This is the way it was in literature (and sometimes in life) for women for a long time. Any spark of power, either of the self-determination kind or the sexual freedom kind, in a female character had to end with the woman in question either returning to her “natural” place in the social order through a complete rejection of what she’d done as evil or, if she refused to repent, through death. This served as a warning to any woman who dared, in real life, to try and follow her literary sister’s journey.
There has always been the dichotomy of Angel and Devil, Virgin and Whore, in the history of women’s roles. Even in our “modern” society, we still look down on women who refuse to suppress their natural, healthy sexuality. We view them as shameful and the new name we have for them isn’t new at all: ho. And god help the woman who is authentically assertive; the name we give her has been around for centuries: bitch.
This history is one reason why the romance genre is so ground-breaking and something we would do well to keep in mind as we create our heroines. But to get where we are, we had to break free from where we were.
In a recent presentation, Sara Hackenberg dissected a very specific, and interesting, manifestation in the history of women in literature: the rebirth, in Victorian literature of the mid-19th to early-20th centuries, of the lamia. A lamia is, for all intents and purposes, a female vampire. Whether she is sucking away another’s speech, life energy, or blood, the traits of the lamia are thought-provoking—she’s beautiful, powerful, and powerfully sexual, both with women and men. She is the ultimate uncaged female unleashed on the world.
Lamia, by John William Waterhouse (1909)
The beauty of the lamia is that she isn’t just a manifestation of the Devil/Whore. She is much more powerful and romantic than the traditional “fallen woman.” There have been versions of her in every sacred tradition in history and in her Victorian incarnation, her self-determination and sexuality echo the women-centric religions found in ancient Egypt, Greece, and other pre-Christian societies, as well as modern sacred cultures in India and Asia. And she’s immortal, so she doesn’t have to die for the “sin” of being an actual woman with actual self-will and sexual appetites.

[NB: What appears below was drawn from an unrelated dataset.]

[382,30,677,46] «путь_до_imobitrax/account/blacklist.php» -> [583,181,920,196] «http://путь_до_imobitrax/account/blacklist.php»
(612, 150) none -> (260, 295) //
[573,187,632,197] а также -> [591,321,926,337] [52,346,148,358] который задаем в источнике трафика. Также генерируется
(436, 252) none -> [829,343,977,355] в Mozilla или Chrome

Her re-emergence at that time is interesting. For every action there is an equal and opposite reaction and the political and social suppression of women’s innate will in this time period is legendary. It was also an age in which women were told “it was permissible to take part in physical intimacies within marriage, so long as it was done ‘without a particle of sexual desire’” and oft-quoted men of science made statements such as “I should say that the majority of women are not very much troubled with sexual feeling of any kind”; is it any wonder this über-female arose in response? The lamia is one hell of a reaction, exploding the suffocating strictures within which women were expected to live. The time was ripe for the vengeful spirit of women’s suppressed power to burst out on the page (and it’s interesting that men wrote of lamias as well). The lamia gives voice to, and flaunts, women’s power and sexuality.
She proclaimed loudly that restricting women to angelic, and powerless, roles was a form of violence in itself. Many lamia stories play out a confrontation between the “ideal” version of women and a more real (albeit hyper-real) version, where the “angel” is sucked dry by the lamia, symbolizing, in part, how draining the angelic role is. If the angel had been at all empowered—if these two aspects had been balanced—she could never have fallen prey to the stronger side of herself.

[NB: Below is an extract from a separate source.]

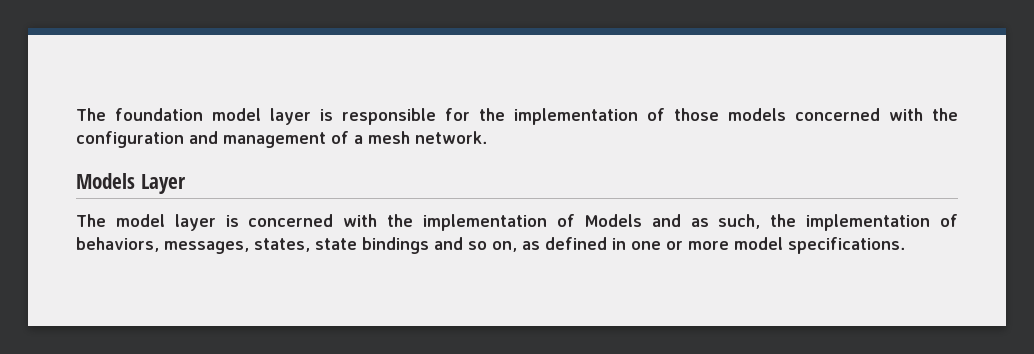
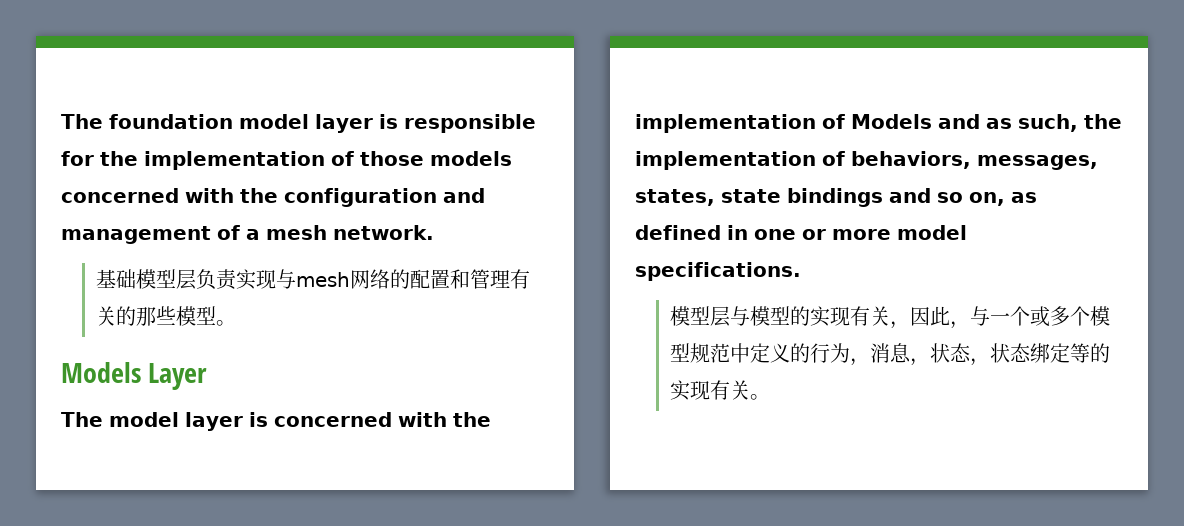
(487, 137) none -> [95,269,530,290] [95,306,236,326] // 基础模型层负责实现与mesh网络的配置和管理有关的那些模型。
(905, 245) none -> [669,306,1110,329] [669,343,1110,366] [669,380,770,401] // 模型层与模型的实现有关，因此，与一个或多个模型规范中定义的行为，消息，状态，状态绑定等的实现有关。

So yes, the lamia represents female power out of balance. But when the pendulum swings, it destroys everything in its path as it screams toward the expression of the repressed side. And as is the case with all extreme expressions, it needs to be re-integrated.
And this is where the romance genre comes in. This lamia is, I am willing to argue, one root of our romance heroines. She is one of the underpinnings of our genre, and shows how what we are doing is so very, very radical in the history of literature.
Our female protagonists are the synthesis of the explosive power of the lamia and the nurturing nature of the angel. Both sides have something women need and we are weaving them back together by creating women who are a balanced mix of the lamia and the angel—they are self-willed, caring, have great sex, nurturing, and are in charge of every aspect of their lives, even down to which men they will and won’t have sex with and even what kind of sex they’re going to have, and they are not only allowed to live at the end of their stories, they are expected to go on having interesting and exciting lives and great sex. In the process, they do not suck others dry because they have the balancing aspects of the angel. They make it OK to be real women, not caricatures. What a radical premise!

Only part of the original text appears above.